The data: Begin

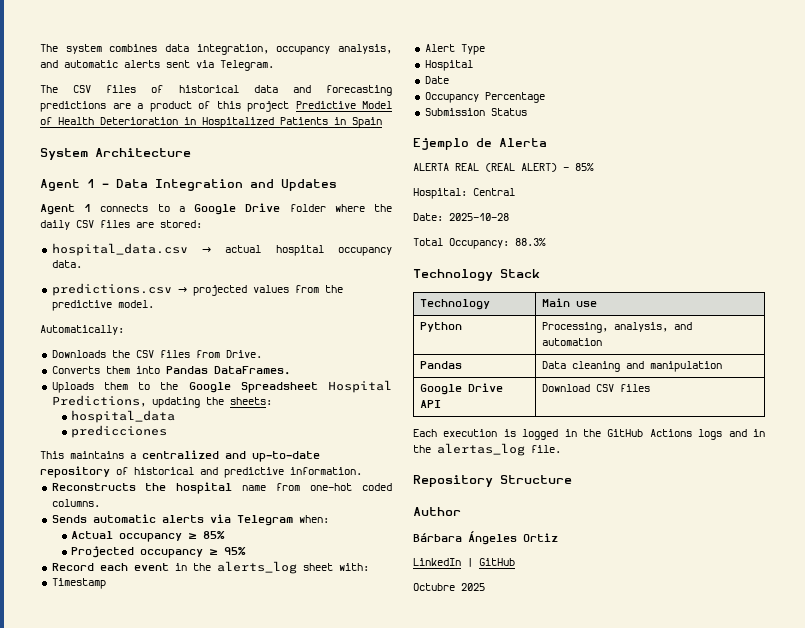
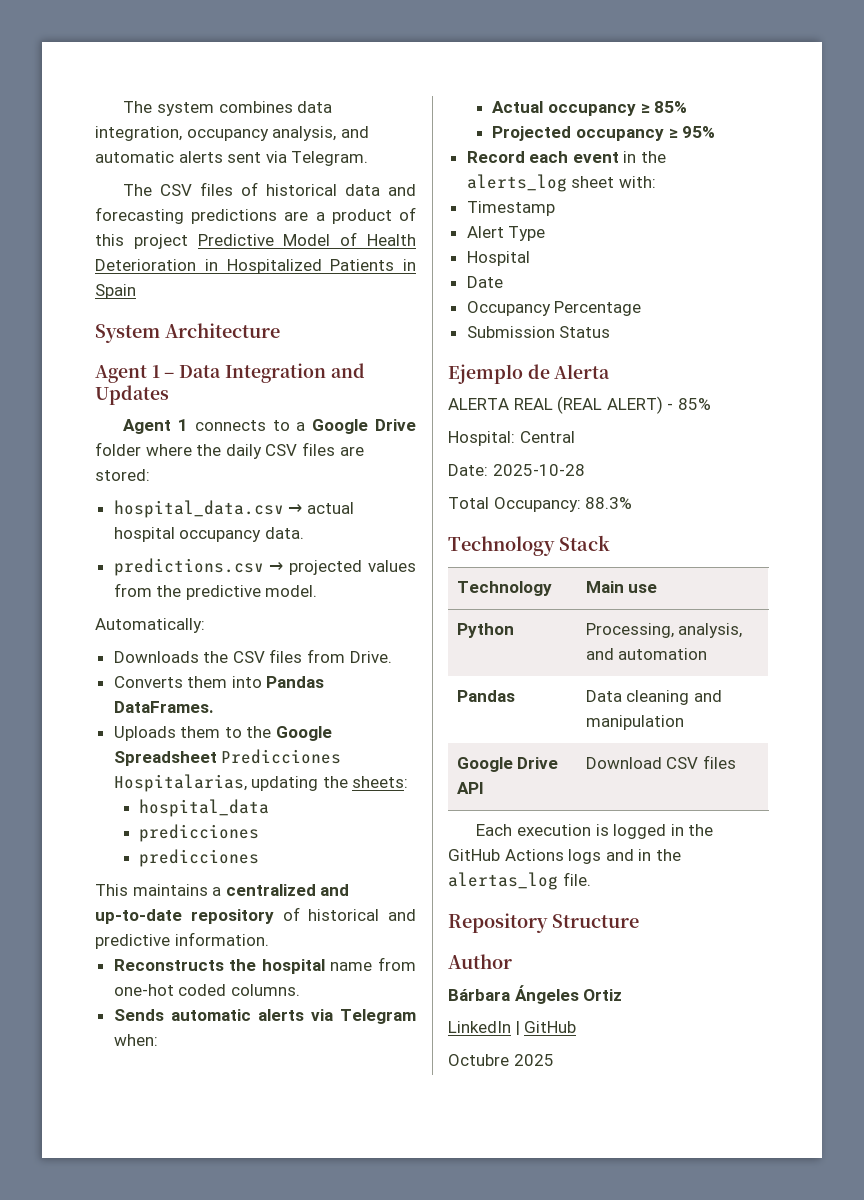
- Uploads them to the Google Spreadsheet Hospital Predictions, updating the sheets:
+ Uploads them to the Google Spreadsheet Predicciones Hospitalarias, updating the sheets:
  hospital_data
+ predicciones

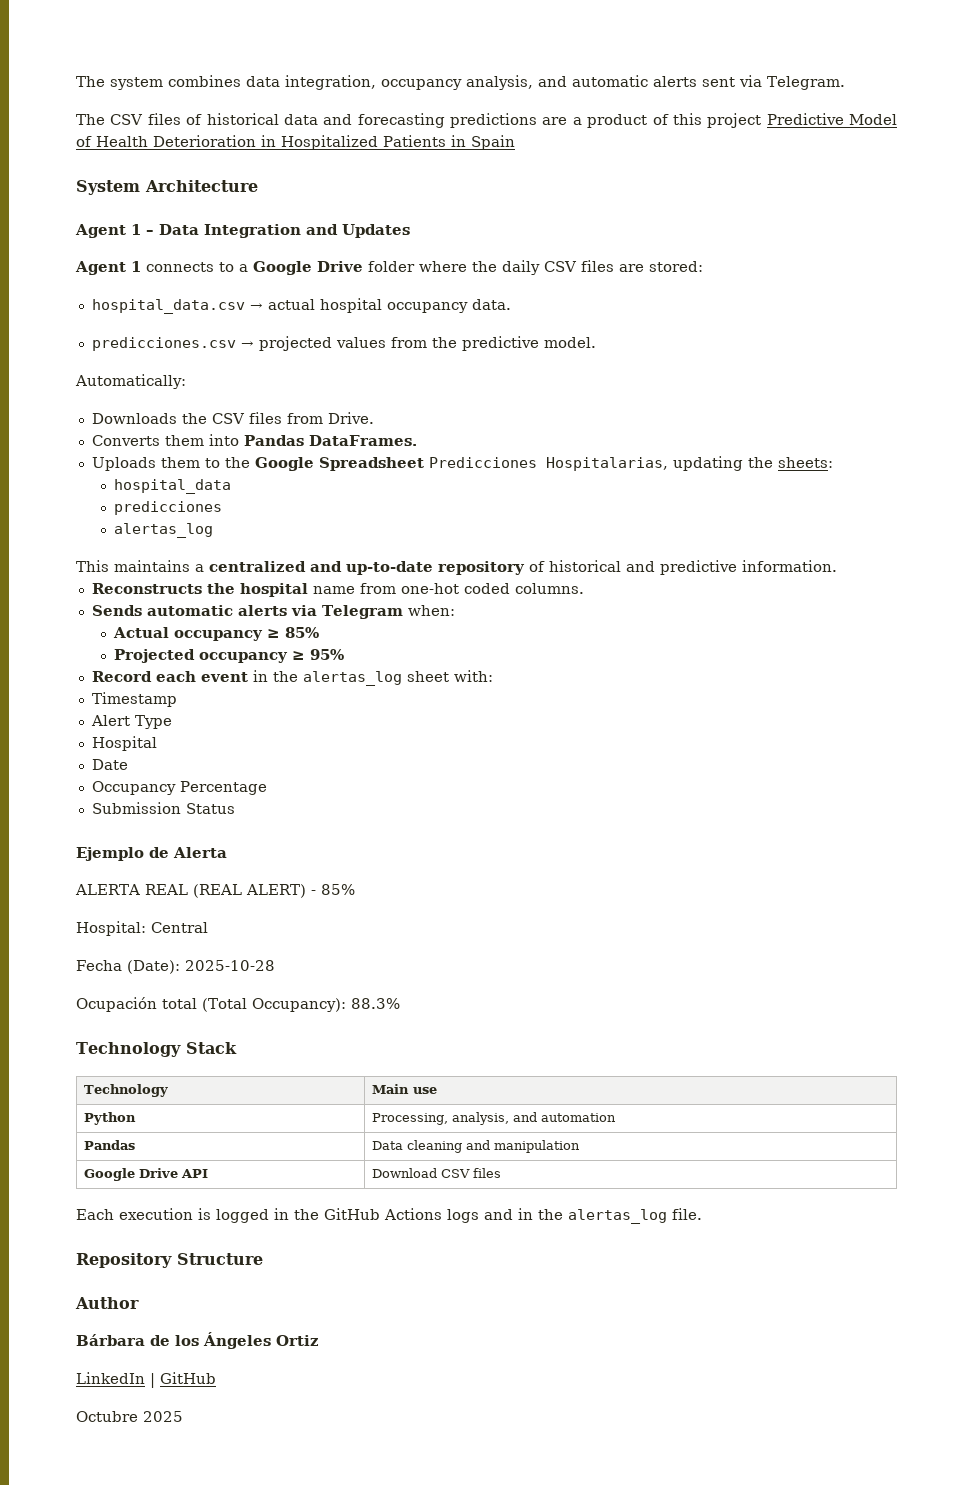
- predictions.csv → projected values from the predictive model.
+ predicciones.csv → projected values from the predictive model.
  hospital_data
  predicciones
- predicciones
+ alertas_log
- Record each event in the alerts_log sheet with:
+ Record each event in the alertas_log sheet with:
- Date: 2025-10-28
+ Fecha (Date): 2025-10-28
- Total Occupancy: 88.3%
+ Ocupación total (Total Occupancy): 88.3%
- Bárbara Ángeles Ortiz
+ Bárbara de los Ángeles Ortiz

The data: End

→ Task statement: Go through the records and gather the lines that hold "Ortiz".

→ Response to the exercise:
- Bárbara Ángeles Ortiz
+ Bárbara de los Ángeles Ortiz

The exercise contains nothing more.